MOSCOW, Russia: The Russian central bank has implemented a range of capital controls in a bid to support domestic assets and the ruble currency, as international sanctions squeeze the economy following Russia’s invasion of Ukraine.
KIRILL Kudryavtsev | AFP | Getty Images
The Russian economy is set to shrink sharply this year while inflation skyrockets, as punitive international sanctions in response to its unprovoked invasion of Ukraine begin to bite.
Russian manufacturing activity in March contracted at its sharpest rate since May 2020, in the early stages of the Covid-19 pandemic, as material shortages and delivery delays weighed heavily on factories.
The S&P Global purchasing managers’ index (PMI) for Russia, published on Friday, dropped from 48.6 in February to 44.1 in March, with anything below 50 representing contraction. Goldman Sachs economists noted on Friday that the fall was “broad-based, with sharp drops in the output, new orders, and (especially) the new exports orders components.”
In a note Wednesday, economists at Capital Economics projected that Western sanctions are likely to push Russian gross domestic product into a 12% contraction in 2022, while inflation is expected to exceed 23% year-on-year.
The European Bank for Reconstruction and Development has projected a 10% shrinkage in the Russian economy, which would still constitute the country’s deepest recession for almost 30 years, with GDP then flatlining in 2023 and entering a prolonged period of negligible growth.
Goldman Sachs has also forecast a 10% contraction, while the Institute for International Finance think tank has projected a more damaging 15% plunge in Russian GDP in 2022 and a further 3% in 2023.
Fears of a Russian sovereign debt default have not materialized, however, with the Kremlin managing to service a recent closely-watched bond payment despite the shackles of sanctions by Western powers that have frozen huge portions of the central bank’s $640 billion stockpile of foreign currency reserves.
Russian stocks have also edged higher since reopening on Mar. 24 after a month-long shutdown of Moscow exchanges, along with the ruble, though capital control measures taken by the Central Bank of Russia and the fading risk of debt default are partially responsible.
“A more sustained recovery will probably require a peace deal which still looks far away. Meanwhile, spillovers from the war will be felt acutely in Central and Eastern Europe (CEE),” Capital Economics Chief Emerging Markets Economist William Jackson said in the report.
“Industry will be hit by supply disruptions and higher inflation will weigh on households’ real incomes and dampen consumer spending. We expect the war to shave 1.0-1.5%-pts off growth in CEE this year.”
The outlook for Russia may yet darken further following the emergence over the weekend of allegations of civilian massacres by Russian forces in Bucha and other Ukrainian towns. The alleged atrocities will push back expectations for peace talks and increase the threat of more punitive international sanctions.
Ukraine’s top prosecutor said on Sunday that 410 bodies had been found in towns recaptured from retreating Russian forces around Kyiv as part of an investigation into possible war crimes, while Ukrainian President Volodymyr Zelenskyy accused Russia of genocide. Russia has denied allegations that its forces killed civilians in Bucha, 23 miles northwest of Kyiv.
The European Union plans to introduce fresh sanctions against Moscow in the wake of the new reported atrocities, with European Council President Charles Michel announcing on Twitter that “further EU sanctions & support are on their way.”

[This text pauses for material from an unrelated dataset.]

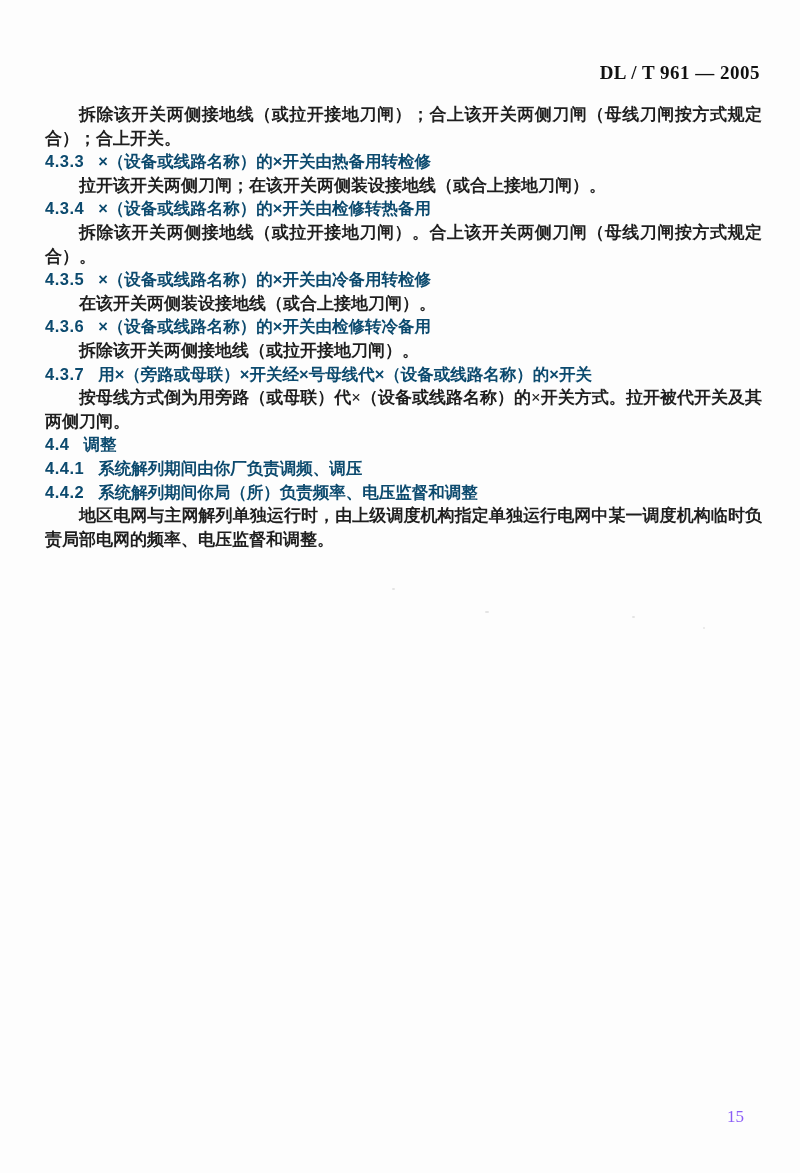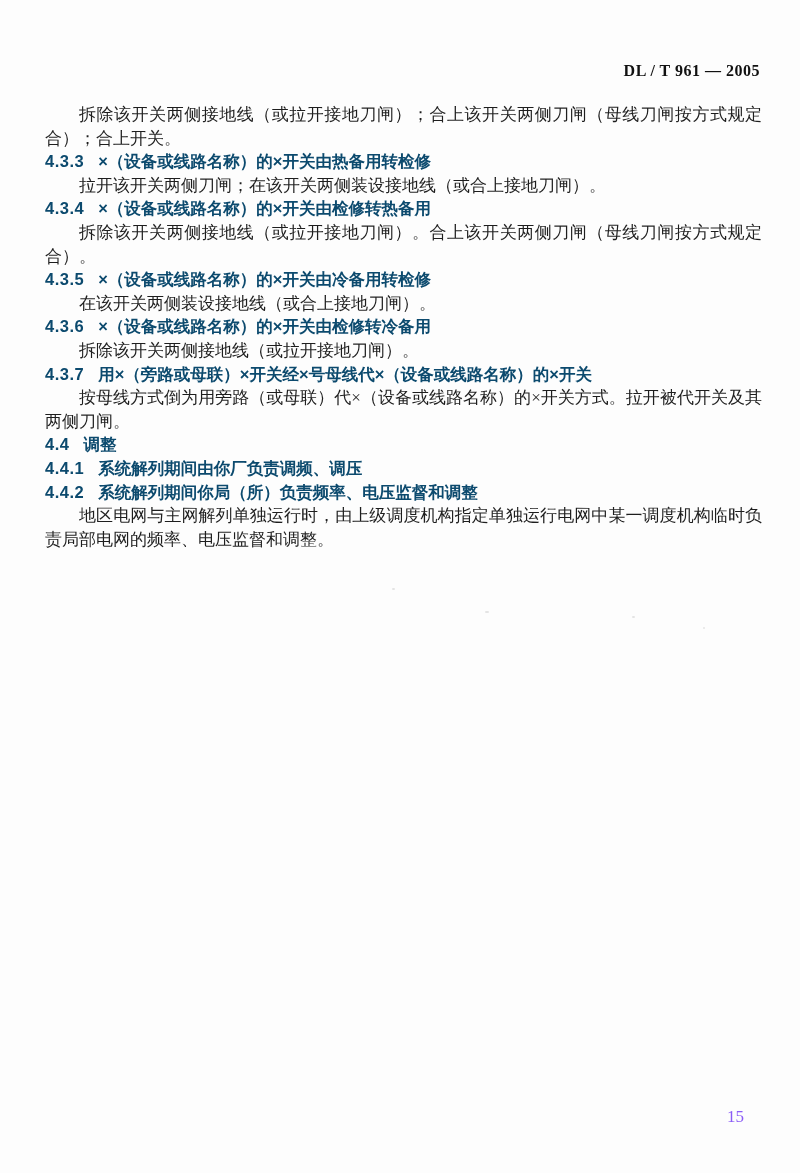"DL / T 961 —" .header-code { font-size: 16px -> 19px }
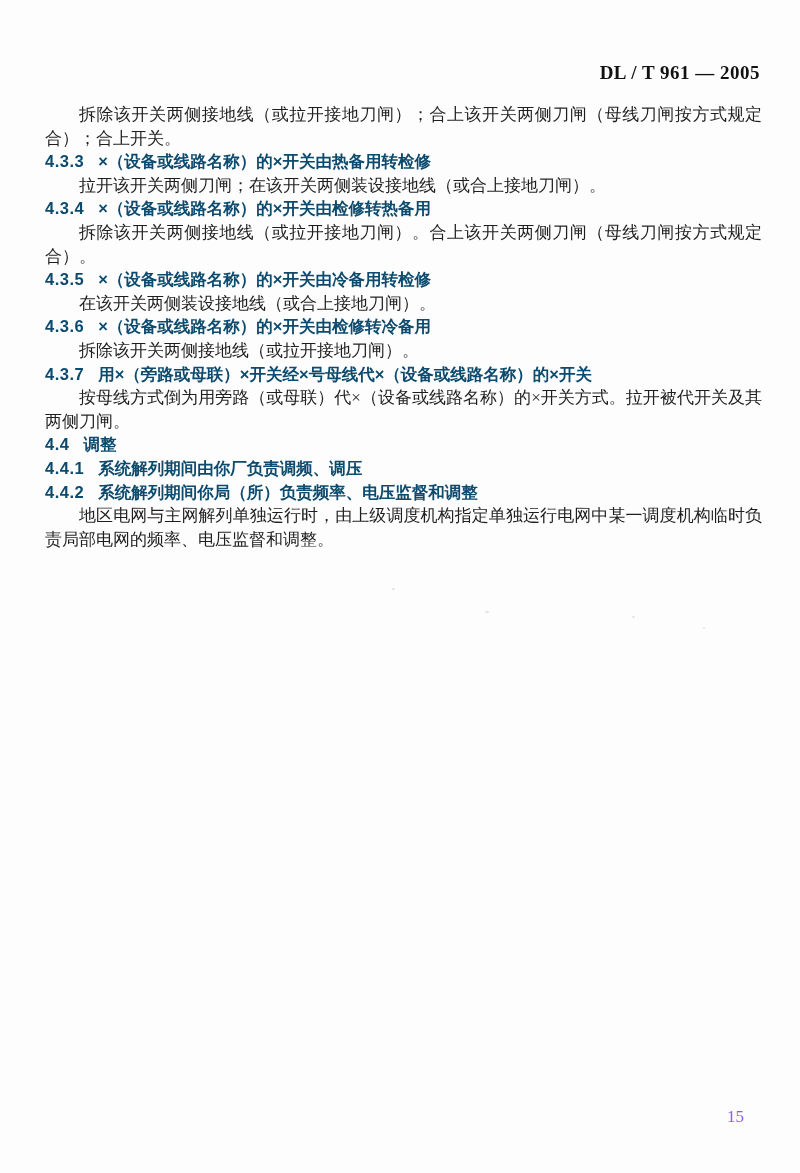"拆除该开关两侧接地线（或拉开接地刀闸）；合上该开关两侧刀闸（母线刀闸按方式规定合" .para { font-weight: none -> bold }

British Foreign Secretary Liz Truss will travel to Poland on Monday to meet with Ukrainian and Polish counterparts ahead of talks with G-7 and NATO allies later this week, and is expected to call for tougher sanctions against Russia.
Despite the sharp declines in Russia’s March PMIs, Goldman Sachs noted on Friday that activity across some CEEMEA economies was surprisingly robust, with gains in Hungary and South Africa offset by declines in Poland and the Czech Republic.
“Hungary’s PMI has been relatively volatile in recent months, so we would downplay the significance of its gain (not least because our analysis suggests that it is relatively exposed to the Russia-Ukraine conflict),” Goldman economists wrote.
“For South Africa, its direct trade with Russia and Ukraine is limited, while it is benefiting from higher commodity prices.”